## Exercise:
Exact reproduction required: the lines below from the line with "[1026,1107,1069,1129] $p$, ->" to the line with "[1018,1135,1061,1157] $p$. ->", both ends included, and no others.

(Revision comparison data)
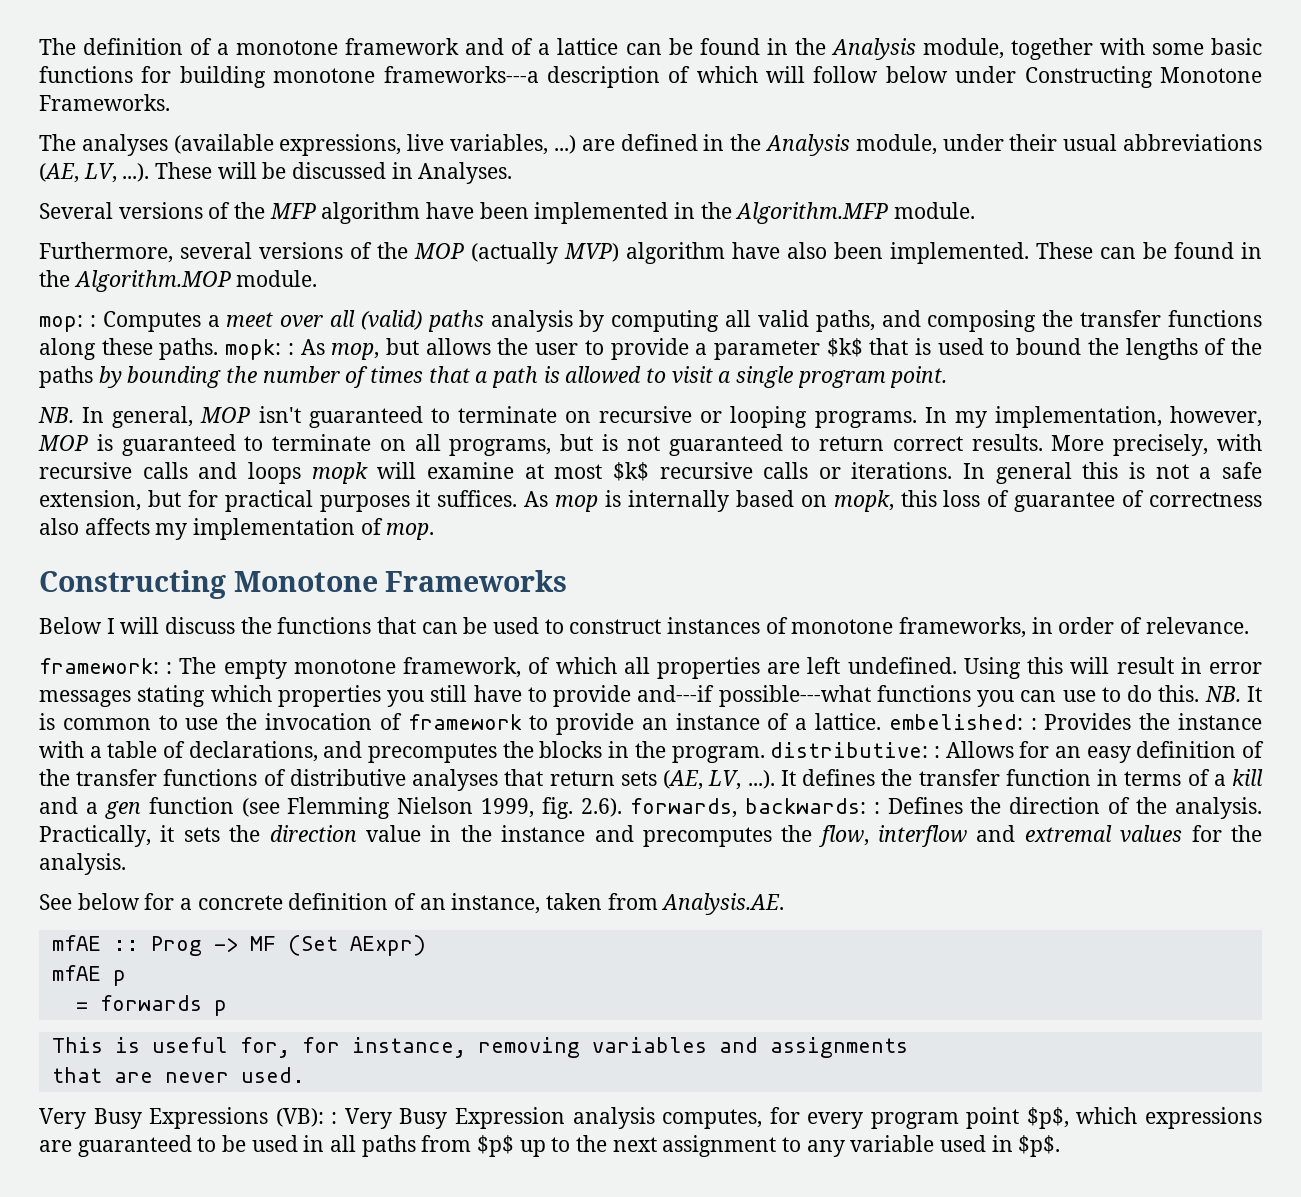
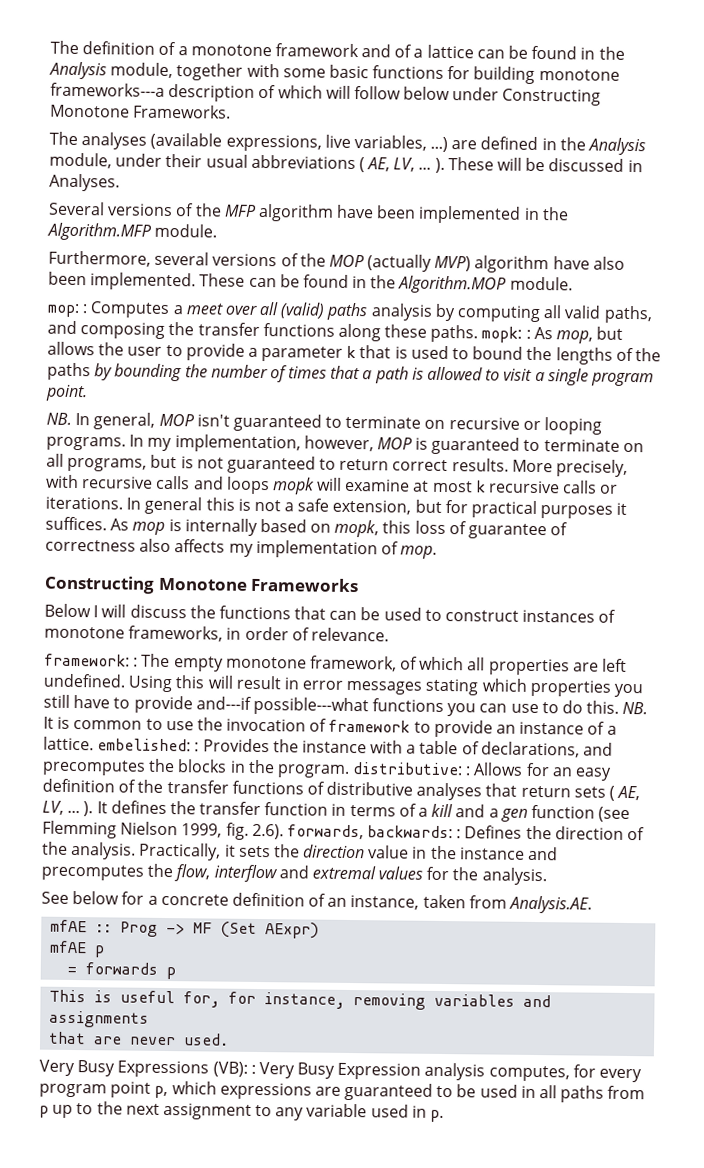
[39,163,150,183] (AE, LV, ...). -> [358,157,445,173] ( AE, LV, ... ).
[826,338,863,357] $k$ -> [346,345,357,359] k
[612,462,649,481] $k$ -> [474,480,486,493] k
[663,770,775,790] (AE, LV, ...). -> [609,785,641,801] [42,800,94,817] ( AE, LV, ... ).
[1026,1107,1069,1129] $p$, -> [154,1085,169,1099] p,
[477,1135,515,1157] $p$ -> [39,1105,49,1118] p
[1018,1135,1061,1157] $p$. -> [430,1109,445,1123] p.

---

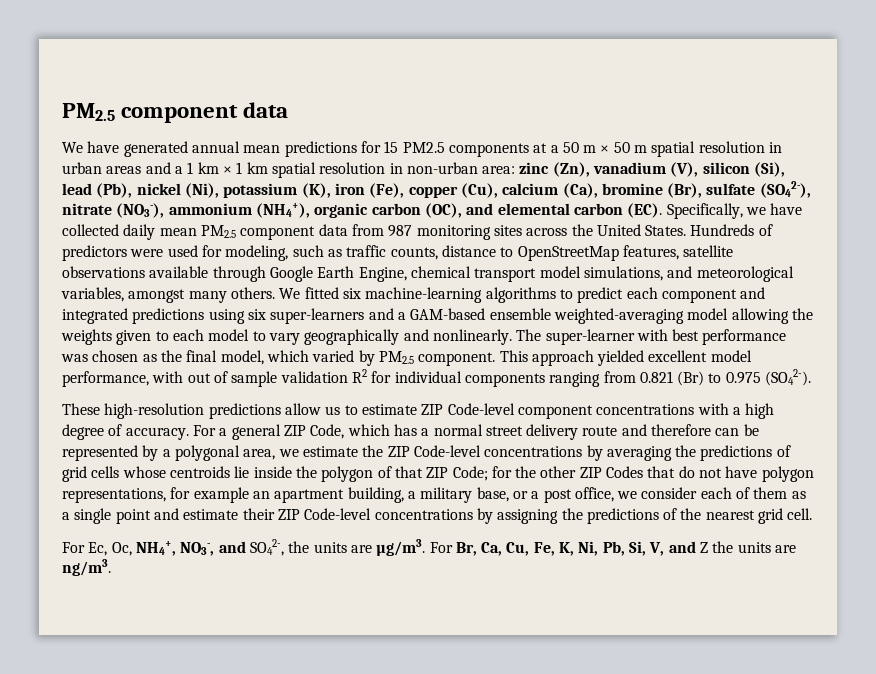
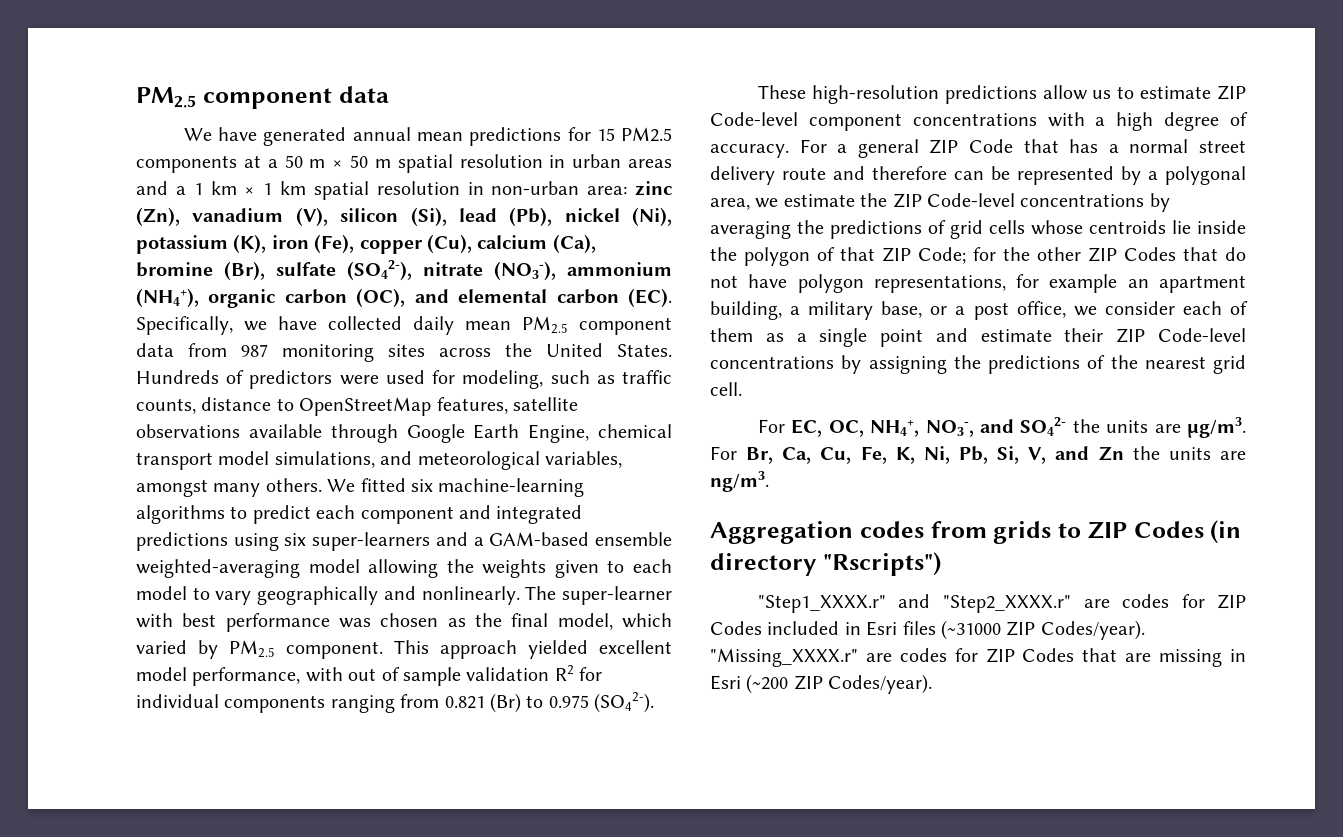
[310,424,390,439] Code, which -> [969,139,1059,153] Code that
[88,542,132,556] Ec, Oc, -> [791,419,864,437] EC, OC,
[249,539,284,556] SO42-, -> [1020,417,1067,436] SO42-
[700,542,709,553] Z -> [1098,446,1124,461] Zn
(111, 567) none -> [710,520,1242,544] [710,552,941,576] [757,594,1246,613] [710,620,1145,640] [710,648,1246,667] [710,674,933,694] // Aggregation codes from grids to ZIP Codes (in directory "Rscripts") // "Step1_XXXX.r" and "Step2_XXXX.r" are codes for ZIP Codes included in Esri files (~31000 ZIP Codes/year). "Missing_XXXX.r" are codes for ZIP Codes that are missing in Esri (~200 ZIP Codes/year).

## Problem solution:
[1026,1107,1069,1129] $p$, -> [154,1085,169,1099] p,
[477,1135,515,1157] $p$ -> [39,1105,49,1118] p
[1018,1135,1061,1157] $p$. -> [430,1109,445,1123] p.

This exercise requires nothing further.